In contrast, on a small sailboat (a small company), you can stop or turn or change course quickly and nimbly. There's no question about who is sailing the ship, or what needs to be done to change course.
However, despite the seeming advantages of smaller ships, cruise ships do things that small ships can't. When you move forward on a cruise ship, you're making waves that the small sailboard does not. You're carrying hundreds of people toward your destination. You're carrying an entire environment of people, not just one or two seabirds. Although cruise ships can seem slow to change and bureaucratic, they can also have a lot more impact.
We have implemented a new tool in my organization that is reducing lameness. As a consumer, one source of power comes from the free expression of your voice on social media sites like Twitter and Facebook. That open and free communication has a strong influence on other users and the company.
Why can't social media tools be used inside organizations to render the same shifts? In the latest podcast from Six Pixels of Separation, the authors of the book The Now Revolution assert that the tools can. We've been using something called Yammer. It works just like Facebook except that it's restricted to employees only. You need an email address with the right domain to gain access.
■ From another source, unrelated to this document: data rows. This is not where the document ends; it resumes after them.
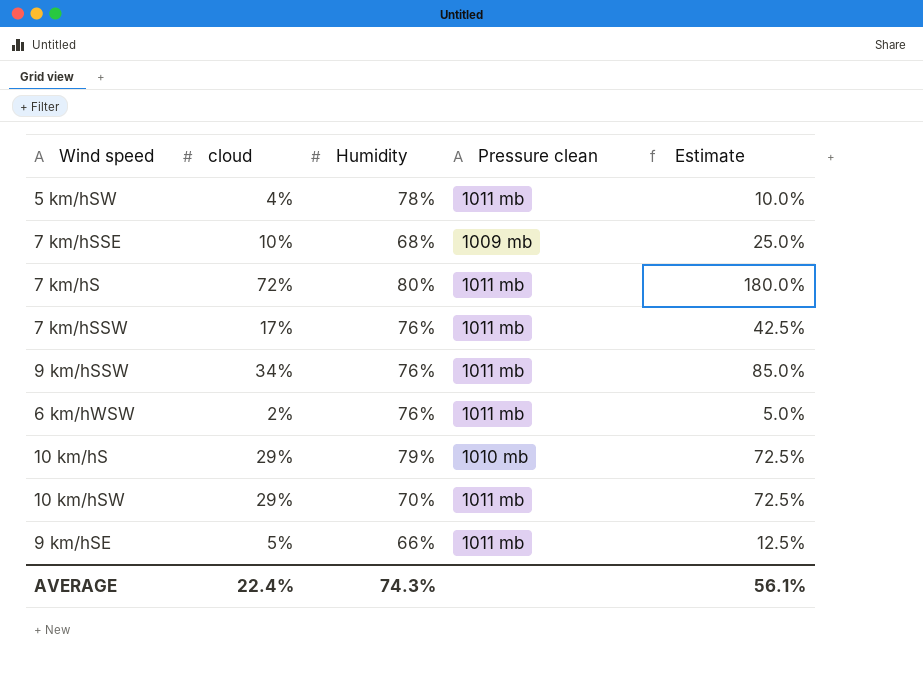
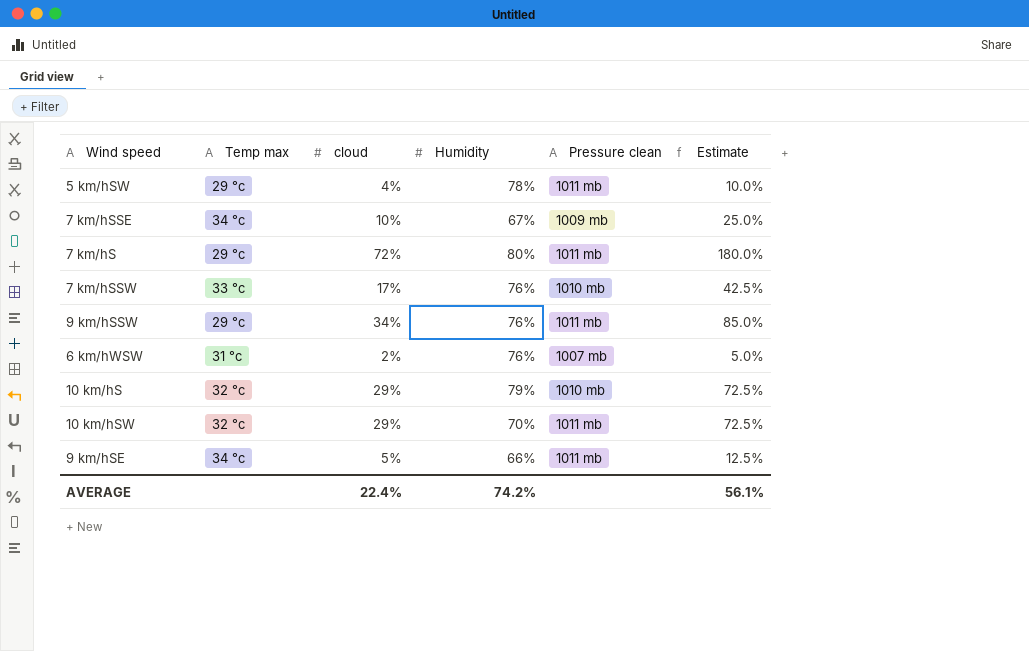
column Temp max | position: none -> 2
7 km/hSSE | Humidity: 68% -> 67%
7 km/hSSW | Pressure clean: 1011 mb -> 1010 mb
6 km/hWSW | Pressure clean: 1011 mb -> 1007 mb
AVERAGE | Humidity: 74.3% -> 74.2%

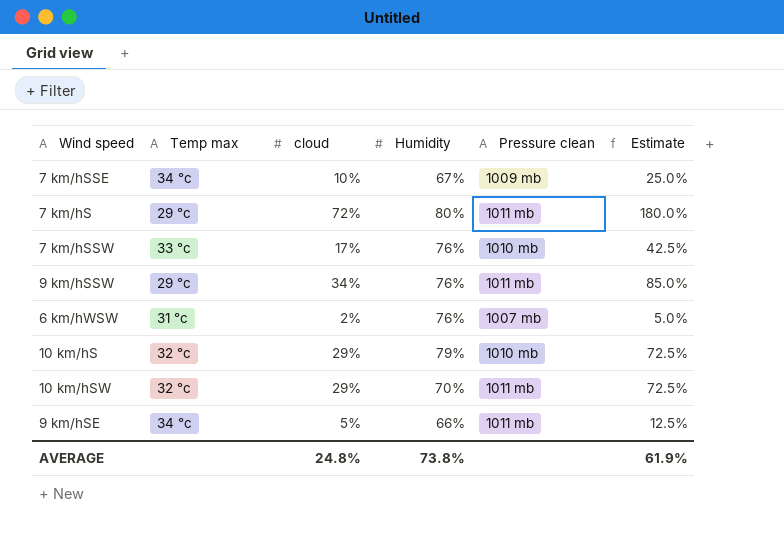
row 5 km/hSW: 29 °c | 4% | 78% | 1011 mb | 10.0% -> none
AVERAGE | cloud: 22.4% -> 24.8%
AVERAGE | Humidity: 74.2% -> 73.8%
AVERAGE | Estimate: 56.1% -> 61.9%

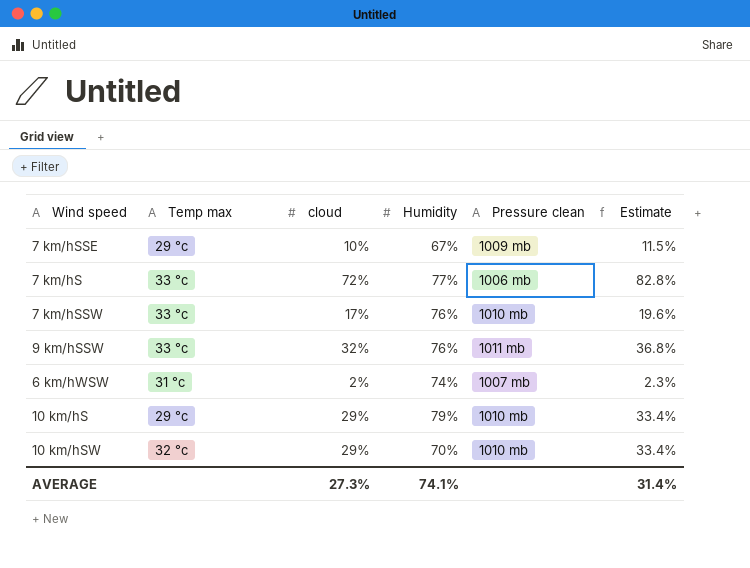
column Estimate | formula: [cloud] * 2.5 -> [cloud] * 1.15
row 9 km/hSE: 34 °c | 5% | 66% | 1011 mb | 12.5% -> none
7 km/hSSE | Temp max: 34 °c -> 29 °c
7 km/hS | Temp max: 29 °c -> 33 °c
7 km/hS | Humidity: 80% -> 77%
7 km/hS | Pressure clean: 1011 mb -> 1006 mb
9 km/hSSW | Temp max: 29 °c -> 33 °c
9 km/hSSW | cloud: 34% -> 32%
6 km/hWSW | Humidity: 76% -> 74%
10 km/hS | Temp max: 32 °c -> 29 °c
10 km/hSW | Pressure clean: 1011 mb -> 1010 mb
AVERAGE | cloud: 24.8% -> 27.3%
AVERAGE | Humidity: 73.8% -> 74.1%
AVERAGE | Estimate: 61.9% -> 31.4%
Twitter is cool, and Facebook is popular. But Yammer is fascinating. Conversations are taking place across silos in interesting ways. Some employees are critical of the products of other departments. Others have information requests and suggestions that reach others as well. Yammer is breaking down department barriers like nothing before. I believe it's a social tool that will help transform the organization in the same way social media has transformed consumerism. The question is whether we'll let our powerful consumerist behavior loose in the workplace as well. Whereas there is little risk for letting loose as a consumer, doing the same inside your workplace requires more temerity.